(Records from a data collection)

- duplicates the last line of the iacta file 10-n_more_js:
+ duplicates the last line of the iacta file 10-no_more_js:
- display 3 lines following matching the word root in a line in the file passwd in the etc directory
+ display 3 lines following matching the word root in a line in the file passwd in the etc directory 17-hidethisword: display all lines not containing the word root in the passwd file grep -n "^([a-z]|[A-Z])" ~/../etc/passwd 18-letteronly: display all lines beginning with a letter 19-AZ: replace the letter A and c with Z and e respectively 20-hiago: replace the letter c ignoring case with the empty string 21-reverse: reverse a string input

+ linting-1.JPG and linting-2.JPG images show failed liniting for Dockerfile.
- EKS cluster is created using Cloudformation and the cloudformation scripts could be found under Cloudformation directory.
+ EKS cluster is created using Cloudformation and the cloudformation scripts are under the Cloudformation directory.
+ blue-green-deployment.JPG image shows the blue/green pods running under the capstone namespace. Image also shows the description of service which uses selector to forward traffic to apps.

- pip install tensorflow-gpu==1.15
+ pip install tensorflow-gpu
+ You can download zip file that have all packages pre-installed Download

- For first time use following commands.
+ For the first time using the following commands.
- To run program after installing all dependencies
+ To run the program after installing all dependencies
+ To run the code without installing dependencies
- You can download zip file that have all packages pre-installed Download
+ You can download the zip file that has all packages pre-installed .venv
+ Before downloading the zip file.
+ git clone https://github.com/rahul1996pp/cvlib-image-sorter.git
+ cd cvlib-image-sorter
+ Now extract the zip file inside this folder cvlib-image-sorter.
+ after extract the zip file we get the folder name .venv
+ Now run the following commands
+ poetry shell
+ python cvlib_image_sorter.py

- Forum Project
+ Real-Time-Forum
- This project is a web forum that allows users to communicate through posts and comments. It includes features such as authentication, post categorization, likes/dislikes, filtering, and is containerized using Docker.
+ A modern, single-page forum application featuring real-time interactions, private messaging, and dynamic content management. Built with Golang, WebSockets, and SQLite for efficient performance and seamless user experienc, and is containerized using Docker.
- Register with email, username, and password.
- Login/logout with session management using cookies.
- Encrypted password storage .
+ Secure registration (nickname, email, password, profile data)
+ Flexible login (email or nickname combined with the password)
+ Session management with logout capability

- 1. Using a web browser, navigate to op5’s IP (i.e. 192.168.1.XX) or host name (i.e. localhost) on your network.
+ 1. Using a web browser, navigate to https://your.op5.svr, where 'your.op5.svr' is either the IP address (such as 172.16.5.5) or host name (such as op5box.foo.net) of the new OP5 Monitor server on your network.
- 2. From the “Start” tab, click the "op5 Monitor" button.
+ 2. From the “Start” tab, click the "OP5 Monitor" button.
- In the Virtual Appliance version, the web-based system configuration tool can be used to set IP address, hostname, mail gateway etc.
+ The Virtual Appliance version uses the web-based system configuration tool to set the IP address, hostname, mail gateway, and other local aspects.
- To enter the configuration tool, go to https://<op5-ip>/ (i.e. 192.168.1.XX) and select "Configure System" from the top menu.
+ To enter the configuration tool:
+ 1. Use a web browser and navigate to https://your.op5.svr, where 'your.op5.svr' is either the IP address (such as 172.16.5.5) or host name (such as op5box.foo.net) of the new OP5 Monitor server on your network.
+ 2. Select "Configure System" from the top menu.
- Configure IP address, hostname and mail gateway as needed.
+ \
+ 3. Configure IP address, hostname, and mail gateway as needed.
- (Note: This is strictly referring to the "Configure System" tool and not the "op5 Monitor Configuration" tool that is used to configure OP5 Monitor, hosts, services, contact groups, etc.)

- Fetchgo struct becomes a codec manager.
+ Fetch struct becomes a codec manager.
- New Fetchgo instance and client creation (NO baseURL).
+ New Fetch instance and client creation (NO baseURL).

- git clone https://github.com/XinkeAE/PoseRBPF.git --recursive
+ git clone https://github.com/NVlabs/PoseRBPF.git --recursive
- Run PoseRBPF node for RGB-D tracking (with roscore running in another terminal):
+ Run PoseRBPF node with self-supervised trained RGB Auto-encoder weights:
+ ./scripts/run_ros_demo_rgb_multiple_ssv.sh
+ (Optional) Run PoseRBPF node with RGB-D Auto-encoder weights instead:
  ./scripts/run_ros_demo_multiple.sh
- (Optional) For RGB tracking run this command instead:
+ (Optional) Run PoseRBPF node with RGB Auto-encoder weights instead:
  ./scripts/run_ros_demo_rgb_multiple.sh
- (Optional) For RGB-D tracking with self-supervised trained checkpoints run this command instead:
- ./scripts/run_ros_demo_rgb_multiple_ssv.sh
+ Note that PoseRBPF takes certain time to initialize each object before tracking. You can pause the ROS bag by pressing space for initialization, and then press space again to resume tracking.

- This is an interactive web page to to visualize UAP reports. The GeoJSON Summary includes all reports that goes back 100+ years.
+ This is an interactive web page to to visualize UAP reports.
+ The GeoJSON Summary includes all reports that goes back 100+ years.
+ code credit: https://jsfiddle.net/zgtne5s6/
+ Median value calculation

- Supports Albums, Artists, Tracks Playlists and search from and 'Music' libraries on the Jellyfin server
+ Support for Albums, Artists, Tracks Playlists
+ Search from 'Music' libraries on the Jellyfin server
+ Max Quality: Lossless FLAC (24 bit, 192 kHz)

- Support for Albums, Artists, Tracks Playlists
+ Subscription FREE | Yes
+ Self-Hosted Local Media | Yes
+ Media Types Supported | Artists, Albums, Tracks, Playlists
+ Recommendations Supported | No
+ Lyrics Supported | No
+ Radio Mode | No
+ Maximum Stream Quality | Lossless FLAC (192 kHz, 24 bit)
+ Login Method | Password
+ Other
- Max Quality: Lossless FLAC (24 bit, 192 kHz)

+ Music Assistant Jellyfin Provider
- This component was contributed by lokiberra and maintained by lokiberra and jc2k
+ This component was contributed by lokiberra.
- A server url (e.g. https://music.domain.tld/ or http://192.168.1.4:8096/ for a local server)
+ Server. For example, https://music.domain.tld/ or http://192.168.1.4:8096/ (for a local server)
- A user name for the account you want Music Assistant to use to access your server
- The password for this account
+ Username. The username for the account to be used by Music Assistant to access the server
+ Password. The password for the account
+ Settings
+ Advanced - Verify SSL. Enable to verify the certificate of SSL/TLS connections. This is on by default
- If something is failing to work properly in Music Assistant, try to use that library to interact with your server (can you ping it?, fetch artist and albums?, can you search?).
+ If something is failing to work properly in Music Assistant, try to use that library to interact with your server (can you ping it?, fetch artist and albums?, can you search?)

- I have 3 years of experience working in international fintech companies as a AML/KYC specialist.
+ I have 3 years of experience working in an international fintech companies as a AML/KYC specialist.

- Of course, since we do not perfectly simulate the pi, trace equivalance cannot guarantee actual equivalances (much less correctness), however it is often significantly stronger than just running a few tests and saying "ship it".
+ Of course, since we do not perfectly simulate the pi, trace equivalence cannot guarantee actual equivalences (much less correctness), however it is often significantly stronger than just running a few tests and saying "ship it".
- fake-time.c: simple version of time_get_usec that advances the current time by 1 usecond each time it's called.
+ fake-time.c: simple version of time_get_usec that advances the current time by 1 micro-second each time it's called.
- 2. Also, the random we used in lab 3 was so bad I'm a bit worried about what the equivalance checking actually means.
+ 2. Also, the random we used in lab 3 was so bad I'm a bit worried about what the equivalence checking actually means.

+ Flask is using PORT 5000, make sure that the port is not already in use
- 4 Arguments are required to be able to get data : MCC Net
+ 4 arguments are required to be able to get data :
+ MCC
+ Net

• _EXERCISE AIM_: In the entries above, which lines hold the string "encoder"? Report all of them.

• _RESULT OF THIS EXERCISE_:
+ Run PoseRBPF node with self-supervised trained RGB Auto-encoder weights:
+ (Optional) Run PoseRBPF node with RGB-D Auto-encoder weights instead:
+ (Optional) Run PoseRBPF node with RGB Auto-encoder weights instead:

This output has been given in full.